#### WORK TO BE COMPLETED
Check the listing below line by line and report how many lines hold "constant", with no other words.

══════════════════════════════

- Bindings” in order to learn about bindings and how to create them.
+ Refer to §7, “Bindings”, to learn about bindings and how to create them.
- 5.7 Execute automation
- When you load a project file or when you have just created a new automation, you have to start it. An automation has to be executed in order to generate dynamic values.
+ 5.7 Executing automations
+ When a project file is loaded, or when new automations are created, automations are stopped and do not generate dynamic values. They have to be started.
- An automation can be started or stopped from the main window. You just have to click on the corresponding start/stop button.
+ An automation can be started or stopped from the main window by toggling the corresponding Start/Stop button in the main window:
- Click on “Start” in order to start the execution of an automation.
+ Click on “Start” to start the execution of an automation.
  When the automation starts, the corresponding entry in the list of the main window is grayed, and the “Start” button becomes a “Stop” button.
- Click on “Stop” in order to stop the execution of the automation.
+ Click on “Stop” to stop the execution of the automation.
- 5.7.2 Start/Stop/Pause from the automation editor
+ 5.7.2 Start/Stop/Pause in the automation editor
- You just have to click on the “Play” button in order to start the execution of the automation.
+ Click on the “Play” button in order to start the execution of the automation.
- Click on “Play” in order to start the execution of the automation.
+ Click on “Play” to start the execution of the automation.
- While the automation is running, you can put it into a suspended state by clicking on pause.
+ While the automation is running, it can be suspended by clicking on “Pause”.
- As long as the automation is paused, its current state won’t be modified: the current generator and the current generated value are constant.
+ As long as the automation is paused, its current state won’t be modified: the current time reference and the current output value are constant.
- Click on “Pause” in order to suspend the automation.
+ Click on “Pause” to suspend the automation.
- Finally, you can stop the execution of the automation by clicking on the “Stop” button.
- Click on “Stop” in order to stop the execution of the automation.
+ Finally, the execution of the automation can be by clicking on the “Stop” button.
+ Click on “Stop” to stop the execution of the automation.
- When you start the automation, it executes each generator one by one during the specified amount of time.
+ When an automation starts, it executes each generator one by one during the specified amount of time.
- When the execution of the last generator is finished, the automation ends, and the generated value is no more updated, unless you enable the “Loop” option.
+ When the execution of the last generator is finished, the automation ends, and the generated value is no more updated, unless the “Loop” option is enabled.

══════════════════════════════

#### SOLUTION
2